WA Government introduces vital reforms

October 2, 2019

Western Australian Government applauded for Bill to cancel warrants for unpaid fines and long awaited roll out of Custody Notification Service.

Last Thursday the West Australian Government tabled a bill in Parliament to cancel all unserved warrants for unpaid fines and on Wednesday, after many years of lobbying, a life-saving Custody Notification Service (CNS) went live. 

In WA, hundreds of people are imprisoned each year for unpaid fines. In 2014, when Yamatji woman, Ms Dhu, died in custody while serving a sentence for defaulting on her fines, this archaic practice and the lack of a CNS in Western Australia were cast into the national spotlight.

Australian Lawyers for Human Rights (ALHR) President Kerry Weste said, “ALHR welcomes these long-awaited moves as important steps in ensuring WA complies with its international human rights law obligations and implements long outstanding recommendations from the 1991 Royal Commission into Aboriginal Deaths in Custody.” 

“After the coronial inquiry into Ms Dhu’s shocking death, ALHR supported Coroner Ros Fogliani’s recommendations the West Australian Government  prioritise reforms to end the practice of “imprisoning people for unpaid fines and urgently implement a mandatory CNS.”

The mandatory CNS requires police officers to notify solicitors at the Aboriginal Legal Service each time an Aboriginal or Torres Strait Islander person is taken into custody in WA. Notified solicitors will then have the opportunity to conduct welfare assessments and provide immediate legal advice.

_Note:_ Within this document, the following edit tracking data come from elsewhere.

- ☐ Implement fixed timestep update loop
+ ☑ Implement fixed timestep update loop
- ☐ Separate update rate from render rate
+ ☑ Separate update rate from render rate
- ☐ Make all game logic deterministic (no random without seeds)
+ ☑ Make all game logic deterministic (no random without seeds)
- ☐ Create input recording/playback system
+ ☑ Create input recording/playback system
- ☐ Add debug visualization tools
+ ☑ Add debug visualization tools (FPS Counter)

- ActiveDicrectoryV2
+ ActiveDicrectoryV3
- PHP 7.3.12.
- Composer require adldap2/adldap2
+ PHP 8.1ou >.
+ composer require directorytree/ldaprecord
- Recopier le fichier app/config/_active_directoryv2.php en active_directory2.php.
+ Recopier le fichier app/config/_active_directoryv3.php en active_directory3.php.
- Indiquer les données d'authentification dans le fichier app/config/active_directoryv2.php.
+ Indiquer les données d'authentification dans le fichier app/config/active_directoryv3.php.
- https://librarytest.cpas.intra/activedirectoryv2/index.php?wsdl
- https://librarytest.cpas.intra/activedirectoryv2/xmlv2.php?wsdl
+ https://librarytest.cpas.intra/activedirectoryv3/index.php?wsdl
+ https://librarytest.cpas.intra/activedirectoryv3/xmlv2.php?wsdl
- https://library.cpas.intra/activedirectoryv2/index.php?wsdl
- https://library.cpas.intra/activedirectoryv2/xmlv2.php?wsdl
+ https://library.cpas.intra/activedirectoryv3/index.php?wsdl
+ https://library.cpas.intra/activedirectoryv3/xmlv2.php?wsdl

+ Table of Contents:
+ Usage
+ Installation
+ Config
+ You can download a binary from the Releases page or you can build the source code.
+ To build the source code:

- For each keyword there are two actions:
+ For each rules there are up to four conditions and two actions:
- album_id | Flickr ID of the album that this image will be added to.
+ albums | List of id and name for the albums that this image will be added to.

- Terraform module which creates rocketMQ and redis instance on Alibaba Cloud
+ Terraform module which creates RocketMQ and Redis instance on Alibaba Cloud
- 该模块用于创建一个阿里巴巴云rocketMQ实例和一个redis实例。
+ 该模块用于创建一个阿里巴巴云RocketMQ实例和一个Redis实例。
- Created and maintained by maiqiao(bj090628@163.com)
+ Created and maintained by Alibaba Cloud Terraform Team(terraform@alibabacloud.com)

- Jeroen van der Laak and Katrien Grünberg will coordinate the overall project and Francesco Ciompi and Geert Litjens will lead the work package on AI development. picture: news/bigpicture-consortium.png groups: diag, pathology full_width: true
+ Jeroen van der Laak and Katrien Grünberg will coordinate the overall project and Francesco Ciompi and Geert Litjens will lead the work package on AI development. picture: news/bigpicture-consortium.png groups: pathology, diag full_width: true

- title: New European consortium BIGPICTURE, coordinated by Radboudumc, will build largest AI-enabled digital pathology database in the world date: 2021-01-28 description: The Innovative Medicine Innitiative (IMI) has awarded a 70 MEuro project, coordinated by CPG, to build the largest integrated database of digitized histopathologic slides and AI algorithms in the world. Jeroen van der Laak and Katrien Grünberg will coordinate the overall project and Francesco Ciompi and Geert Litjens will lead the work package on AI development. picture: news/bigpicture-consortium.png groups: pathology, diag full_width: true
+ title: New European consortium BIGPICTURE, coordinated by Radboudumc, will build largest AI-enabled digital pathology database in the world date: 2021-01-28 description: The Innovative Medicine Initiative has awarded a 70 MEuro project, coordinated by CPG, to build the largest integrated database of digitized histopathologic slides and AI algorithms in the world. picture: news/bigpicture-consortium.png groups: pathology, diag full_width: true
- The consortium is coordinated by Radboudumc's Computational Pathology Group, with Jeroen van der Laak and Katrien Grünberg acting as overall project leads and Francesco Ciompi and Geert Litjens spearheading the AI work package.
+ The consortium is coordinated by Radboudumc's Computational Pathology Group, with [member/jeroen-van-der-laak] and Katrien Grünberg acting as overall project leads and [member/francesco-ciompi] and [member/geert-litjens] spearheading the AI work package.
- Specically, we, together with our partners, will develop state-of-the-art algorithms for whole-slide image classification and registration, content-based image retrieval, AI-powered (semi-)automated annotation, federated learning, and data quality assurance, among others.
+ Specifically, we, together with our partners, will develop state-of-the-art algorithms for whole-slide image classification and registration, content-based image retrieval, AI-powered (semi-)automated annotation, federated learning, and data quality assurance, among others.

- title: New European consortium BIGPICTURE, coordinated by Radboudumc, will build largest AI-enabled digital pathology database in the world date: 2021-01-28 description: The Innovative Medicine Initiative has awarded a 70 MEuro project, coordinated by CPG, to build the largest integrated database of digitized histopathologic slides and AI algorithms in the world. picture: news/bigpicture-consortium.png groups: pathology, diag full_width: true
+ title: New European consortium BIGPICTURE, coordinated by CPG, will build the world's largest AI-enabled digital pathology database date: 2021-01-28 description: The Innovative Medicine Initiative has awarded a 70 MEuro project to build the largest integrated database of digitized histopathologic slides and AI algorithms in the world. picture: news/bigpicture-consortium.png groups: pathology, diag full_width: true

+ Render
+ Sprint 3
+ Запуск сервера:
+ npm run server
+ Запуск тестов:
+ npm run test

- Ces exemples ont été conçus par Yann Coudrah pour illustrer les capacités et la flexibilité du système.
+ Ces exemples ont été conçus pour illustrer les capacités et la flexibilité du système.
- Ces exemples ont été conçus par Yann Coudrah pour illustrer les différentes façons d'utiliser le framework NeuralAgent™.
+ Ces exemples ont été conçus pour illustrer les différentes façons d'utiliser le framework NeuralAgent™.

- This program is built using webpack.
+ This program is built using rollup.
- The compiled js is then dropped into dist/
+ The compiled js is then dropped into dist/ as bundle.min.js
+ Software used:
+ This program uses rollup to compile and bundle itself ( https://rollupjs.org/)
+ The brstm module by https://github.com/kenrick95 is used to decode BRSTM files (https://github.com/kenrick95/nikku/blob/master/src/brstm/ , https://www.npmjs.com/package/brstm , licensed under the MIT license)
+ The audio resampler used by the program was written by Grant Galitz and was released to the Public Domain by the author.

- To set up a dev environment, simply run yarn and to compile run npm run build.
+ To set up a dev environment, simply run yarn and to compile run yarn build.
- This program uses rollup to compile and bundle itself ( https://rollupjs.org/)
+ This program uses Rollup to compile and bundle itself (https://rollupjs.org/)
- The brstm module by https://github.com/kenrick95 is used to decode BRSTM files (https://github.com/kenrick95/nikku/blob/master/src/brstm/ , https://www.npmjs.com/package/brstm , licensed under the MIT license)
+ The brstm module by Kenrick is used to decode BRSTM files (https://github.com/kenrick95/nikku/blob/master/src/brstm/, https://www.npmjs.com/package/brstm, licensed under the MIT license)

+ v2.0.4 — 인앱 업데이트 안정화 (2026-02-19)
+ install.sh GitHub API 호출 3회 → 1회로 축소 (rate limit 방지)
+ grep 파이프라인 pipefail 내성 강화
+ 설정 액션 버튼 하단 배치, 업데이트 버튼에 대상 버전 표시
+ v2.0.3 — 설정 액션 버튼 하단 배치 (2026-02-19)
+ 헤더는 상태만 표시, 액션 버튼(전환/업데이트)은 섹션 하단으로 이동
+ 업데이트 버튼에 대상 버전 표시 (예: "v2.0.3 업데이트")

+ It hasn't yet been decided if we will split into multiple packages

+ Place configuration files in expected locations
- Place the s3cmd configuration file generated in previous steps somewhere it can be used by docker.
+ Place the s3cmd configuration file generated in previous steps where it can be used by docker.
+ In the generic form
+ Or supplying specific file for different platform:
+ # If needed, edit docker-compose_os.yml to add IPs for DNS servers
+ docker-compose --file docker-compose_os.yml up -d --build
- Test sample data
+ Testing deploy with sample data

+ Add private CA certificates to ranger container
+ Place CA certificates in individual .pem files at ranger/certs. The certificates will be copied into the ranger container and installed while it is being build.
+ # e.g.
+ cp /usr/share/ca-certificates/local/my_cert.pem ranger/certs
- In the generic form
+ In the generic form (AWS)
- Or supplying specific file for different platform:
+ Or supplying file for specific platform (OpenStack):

Ms Weste said, “A legislated CNS has operated in NSW since 2000, and significantly there have been no Aboriginal deaths in police cell custody since it began.”

“This is part of a larger national issue. It has been 28 years since the Royal Commission into Aboriginal Deaths in Custody recommended governments consider introducing an ongoing amnesty on the execution of outstanding warrants for unpaid fines and and that Police should notify Aboriginal Legal Services whenever they take an Aboriginal person into custody.” 

“If passed, these reforms will save lives. ALHR commends the WA Government and calls on the Parliament to unanimously support the bill.”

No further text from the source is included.